Industry panellists point to human interaction as continued driver for travel and events

Humans stand at the centre of the future of travel

Humanisation lies at the core of events as well as the larger travel ecosystem, which will help tide the sector through this tough period, discussed panellists at The Path Forward for Travel and Events, a hybrid event organised by Marriott International last week.

Anna Patterson, vice president and managing director of Singapore-based event agency George P Johnson, stated: “The biggest and most important things we have come to realise is that technology, and holograms, VR, XR, all of these are just enablers (to delivering events). The most important is the human brain, human emotions, and the human experience which is being engaged and entertained.”

Humans, and our need for social interaction, stand at the centre of the future of travel

Patterson revealed how she helped to transform a three-hour keynote presentation that comprised many presenters and content, into a 30-minute cinematic documentary where every stakeholder and speaker became part of a story of how that company had transformed.

“I think it’s about the connection and human behaviour, and if anything, the pandemic (has helped us realise) that human interaction serves a purpose,” she said.

Meanwhile in the corporate travel space, Kenji Soh, executive director APAC (ex. India) travel, Goldman Sachs, and Andy Winchester, APAC travel manager, Bloomberg both revealed that corporate trips are still happening despite the current complex environment – also because a human element is key.

Soh elaborated: “Face-to-face interactions are very important to us. While travel volume is comparatively lower, each trip is very important to us because it makes our firm competitive.”

But in the current climate, Soh pointed out that Goldman Sachs tries to take away the complexity of travel planning for their employees by assuring them that the company has a strong and reliable team that will support them and provide timely, relevant information when needed.

“We’ve resumed travel in China and domestic Australia. When we spoke to the travellers and department heads, there was no hesitation about getting back to travel. We learnt that people want to be out there seeing their customers, and we’ve added a lot of value to the business by enabling people to travel safely,” shared Winchester.

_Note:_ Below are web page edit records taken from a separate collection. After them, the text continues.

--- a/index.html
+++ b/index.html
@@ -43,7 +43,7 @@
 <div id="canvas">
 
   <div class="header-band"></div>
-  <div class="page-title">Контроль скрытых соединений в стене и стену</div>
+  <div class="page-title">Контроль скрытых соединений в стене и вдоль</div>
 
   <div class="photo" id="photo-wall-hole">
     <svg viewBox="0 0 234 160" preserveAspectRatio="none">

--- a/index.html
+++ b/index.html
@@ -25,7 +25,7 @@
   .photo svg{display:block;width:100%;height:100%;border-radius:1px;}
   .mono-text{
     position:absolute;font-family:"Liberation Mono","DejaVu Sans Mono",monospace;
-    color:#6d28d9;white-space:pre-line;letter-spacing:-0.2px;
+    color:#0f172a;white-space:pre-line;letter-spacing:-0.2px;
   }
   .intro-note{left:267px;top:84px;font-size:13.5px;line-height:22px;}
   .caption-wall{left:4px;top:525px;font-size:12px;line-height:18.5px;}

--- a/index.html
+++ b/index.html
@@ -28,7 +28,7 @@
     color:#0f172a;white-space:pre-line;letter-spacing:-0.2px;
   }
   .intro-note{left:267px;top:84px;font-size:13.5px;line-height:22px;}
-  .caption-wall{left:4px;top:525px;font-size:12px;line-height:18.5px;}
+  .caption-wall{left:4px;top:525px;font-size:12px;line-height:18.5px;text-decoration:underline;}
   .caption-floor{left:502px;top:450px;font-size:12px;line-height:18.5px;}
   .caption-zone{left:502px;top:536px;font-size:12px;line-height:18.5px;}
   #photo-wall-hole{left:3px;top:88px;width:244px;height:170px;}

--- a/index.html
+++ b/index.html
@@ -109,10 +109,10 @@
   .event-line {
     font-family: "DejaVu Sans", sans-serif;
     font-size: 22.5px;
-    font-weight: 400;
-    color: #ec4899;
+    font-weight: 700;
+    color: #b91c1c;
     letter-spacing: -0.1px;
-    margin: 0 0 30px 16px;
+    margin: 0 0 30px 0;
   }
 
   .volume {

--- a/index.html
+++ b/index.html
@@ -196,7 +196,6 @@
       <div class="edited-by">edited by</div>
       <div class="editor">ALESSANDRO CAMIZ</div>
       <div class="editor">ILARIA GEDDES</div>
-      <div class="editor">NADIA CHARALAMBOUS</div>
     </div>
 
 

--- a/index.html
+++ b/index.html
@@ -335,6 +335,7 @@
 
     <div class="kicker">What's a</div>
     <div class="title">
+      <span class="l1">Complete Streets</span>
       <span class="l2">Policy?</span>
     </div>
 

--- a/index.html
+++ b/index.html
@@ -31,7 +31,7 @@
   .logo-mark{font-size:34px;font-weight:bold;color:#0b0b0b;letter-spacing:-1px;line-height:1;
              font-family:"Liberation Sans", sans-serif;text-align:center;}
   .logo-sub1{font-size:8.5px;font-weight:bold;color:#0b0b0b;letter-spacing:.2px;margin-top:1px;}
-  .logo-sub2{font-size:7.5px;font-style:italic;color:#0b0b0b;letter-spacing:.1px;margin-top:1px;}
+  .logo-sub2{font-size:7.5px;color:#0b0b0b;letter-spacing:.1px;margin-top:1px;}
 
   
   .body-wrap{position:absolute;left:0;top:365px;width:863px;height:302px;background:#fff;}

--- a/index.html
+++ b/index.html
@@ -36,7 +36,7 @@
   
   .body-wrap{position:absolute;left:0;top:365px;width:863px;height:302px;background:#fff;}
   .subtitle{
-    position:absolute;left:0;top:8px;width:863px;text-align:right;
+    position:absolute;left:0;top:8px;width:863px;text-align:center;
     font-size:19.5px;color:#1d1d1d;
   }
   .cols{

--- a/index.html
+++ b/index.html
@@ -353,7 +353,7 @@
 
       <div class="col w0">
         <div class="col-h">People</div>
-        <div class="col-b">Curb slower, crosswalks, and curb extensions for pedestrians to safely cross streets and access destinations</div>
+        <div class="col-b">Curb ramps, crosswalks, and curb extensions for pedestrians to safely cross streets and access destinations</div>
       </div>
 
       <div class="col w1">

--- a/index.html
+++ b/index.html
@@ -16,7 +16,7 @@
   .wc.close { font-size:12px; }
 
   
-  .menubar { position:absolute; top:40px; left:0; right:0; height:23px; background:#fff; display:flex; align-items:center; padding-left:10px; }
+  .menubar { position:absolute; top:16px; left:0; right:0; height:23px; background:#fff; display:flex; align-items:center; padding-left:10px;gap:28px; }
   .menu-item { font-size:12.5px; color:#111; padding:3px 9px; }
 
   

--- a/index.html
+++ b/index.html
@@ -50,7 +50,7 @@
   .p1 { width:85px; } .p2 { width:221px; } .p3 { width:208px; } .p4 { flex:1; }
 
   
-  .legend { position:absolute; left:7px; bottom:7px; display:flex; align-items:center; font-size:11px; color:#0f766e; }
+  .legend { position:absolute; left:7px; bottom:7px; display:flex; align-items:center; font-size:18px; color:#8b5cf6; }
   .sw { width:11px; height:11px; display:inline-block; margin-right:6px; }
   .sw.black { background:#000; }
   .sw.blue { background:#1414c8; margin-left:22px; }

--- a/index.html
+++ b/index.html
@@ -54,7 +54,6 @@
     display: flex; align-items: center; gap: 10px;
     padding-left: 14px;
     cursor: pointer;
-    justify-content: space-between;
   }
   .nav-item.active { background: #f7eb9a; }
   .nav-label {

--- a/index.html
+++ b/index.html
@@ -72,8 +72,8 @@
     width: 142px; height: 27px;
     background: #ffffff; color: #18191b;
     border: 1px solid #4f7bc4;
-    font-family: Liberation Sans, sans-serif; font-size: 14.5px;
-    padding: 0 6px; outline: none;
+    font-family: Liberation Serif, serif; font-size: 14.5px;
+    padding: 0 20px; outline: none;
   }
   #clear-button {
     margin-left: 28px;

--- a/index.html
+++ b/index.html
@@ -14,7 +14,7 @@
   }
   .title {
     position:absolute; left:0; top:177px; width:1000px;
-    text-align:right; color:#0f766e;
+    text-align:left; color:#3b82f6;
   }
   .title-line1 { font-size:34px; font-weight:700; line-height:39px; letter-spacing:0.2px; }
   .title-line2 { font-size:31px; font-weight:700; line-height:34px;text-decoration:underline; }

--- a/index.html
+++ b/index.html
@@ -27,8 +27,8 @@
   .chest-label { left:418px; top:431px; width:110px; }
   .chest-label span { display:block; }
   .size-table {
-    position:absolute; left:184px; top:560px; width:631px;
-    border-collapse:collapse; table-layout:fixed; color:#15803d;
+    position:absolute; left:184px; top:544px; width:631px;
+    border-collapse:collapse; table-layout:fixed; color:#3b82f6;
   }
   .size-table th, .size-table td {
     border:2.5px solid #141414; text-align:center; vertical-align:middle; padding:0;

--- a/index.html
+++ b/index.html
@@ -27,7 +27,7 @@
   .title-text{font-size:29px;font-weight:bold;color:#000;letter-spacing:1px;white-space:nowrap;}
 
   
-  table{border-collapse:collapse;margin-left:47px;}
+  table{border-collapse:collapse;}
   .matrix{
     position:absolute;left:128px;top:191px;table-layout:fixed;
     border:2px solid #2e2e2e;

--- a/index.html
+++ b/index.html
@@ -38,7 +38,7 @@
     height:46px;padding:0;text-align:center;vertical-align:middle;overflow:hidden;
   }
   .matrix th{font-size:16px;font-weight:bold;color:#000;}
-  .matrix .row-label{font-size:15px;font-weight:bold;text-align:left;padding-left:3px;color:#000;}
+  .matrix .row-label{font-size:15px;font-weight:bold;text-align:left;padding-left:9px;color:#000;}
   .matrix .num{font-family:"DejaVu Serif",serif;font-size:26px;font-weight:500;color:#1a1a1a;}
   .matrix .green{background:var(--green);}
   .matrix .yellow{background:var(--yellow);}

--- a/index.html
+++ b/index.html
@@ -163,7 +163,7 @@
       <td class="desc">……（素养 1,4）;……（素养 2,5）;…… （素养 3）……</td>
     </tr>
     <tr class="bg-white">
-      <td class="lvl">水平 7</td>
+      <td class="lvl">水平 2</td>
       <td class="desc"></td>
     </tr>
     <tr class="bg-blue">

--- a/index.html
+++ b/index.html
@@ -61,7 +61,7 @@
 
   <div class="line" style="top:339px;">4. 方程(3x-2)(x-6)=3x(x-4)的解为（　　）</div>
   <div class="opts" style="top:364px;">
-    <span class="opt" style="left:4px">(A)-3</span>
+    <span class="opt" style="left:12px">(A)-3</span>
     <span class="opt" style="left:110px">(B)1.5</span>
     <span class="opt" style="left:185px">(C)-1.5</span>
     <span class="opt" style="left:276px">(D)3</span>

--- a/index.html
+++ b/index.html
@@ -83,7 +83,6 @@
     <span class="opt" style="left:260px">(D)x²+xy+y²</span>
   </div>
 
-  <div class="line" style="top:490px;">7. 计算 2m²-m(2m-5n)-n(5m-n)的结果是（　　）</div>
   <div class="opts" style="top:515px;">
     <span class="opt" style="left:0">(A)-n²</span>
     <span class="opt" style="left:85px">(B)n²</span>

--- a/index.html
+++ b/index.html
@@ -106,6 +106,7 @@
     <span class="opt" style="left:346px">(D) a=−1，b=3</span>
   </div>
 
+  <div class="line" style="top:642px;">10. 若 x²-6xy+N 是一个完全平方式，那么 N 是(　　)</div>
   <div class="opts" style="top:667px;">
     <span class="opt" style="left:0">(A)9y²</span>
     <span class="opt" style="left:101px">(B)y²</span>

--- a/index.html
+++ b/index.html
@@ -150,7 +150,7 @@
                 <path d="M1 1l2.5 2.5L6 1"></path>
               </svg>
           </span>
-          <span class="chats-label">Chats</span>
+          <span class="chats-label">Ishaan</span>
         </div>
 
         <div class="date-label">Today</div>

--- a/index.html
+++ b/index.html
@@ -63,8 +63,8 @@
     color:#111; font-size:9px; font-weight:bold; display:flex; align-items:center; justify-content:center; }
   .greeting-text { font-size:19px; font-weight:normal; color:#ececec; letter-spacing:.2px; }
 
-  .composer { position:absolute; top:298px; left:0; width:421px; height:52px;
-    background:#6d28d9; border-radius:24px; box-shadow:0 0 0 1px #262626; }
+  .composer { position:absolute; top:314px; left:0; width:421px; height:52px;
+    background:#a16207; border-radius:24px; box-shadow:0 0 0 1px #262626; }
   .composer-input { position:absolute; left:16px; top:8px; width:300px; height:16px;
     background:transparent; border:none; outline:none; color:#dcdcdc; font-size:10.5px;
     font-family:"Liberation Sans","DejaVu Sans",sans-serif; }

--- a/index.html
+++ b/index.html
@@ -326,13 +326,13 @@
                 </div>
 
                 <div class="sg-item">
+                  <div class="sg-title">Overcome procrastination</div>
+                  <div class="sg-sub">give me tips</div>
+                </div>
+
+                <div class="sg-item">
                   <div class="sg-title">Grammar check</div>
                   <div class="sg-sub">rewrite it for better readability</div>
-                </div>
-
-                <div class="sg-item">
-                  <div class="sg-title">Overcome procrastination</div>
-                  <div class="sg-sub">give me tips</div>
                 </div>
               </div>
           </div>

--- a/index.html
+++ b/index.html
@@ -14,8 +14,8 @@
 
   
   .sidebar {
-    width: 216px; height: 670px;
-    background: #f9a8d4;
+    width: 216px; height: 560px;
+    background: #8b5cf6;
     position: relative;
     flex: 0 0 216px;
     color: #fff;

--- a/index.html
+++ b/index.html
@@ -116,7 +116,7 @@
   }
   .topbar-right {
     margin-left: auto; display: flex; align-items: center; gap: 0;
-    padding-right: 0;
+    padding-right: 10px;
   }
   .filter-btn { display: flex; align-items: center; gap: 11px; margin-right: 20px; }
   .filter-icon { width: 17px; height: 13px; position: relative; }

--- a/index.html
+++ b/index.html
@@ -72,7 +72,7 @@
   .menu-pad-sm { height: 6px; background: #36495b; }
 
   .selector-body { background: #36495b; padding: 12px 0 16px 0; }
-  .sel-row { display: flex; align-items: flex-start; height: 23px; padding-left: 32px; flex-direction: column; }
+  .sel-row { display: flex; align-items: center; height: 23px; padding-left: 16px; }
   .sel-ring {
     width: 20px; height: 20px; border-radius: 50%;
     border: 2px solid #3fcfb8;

He added that Bloomberg has also focused on how to disseminate information to travellers in a timely way, but points out that in the future, “we need to automate that as much as possible particularly as volumes grow”.

Sustainability is also another rising concern in the corporate travel space, both travel managers indicate.

“First, the trip has to be evaluated. Perhaps many meetings can be conducted in one trip, rather than having to do multiple trips and cut down on emissions that way. But we also give our travellers the choice to choose, as they would know what the most sustainable choice is,” Winchester said. On the company’s part, Bloomberg is working with partners to make that happen.

Similarly for Goldman Sachs, Soh revealed that the company is moving beyond carbon offsets, and putting the choice in the hands of the travellers to better understand what will be the byproduct of their trip.

They are also working to showcase green hotels better in their online booking tool, and they have been working with major hotel chains such as Marriott to ensure that the information is reflected accurately in the system.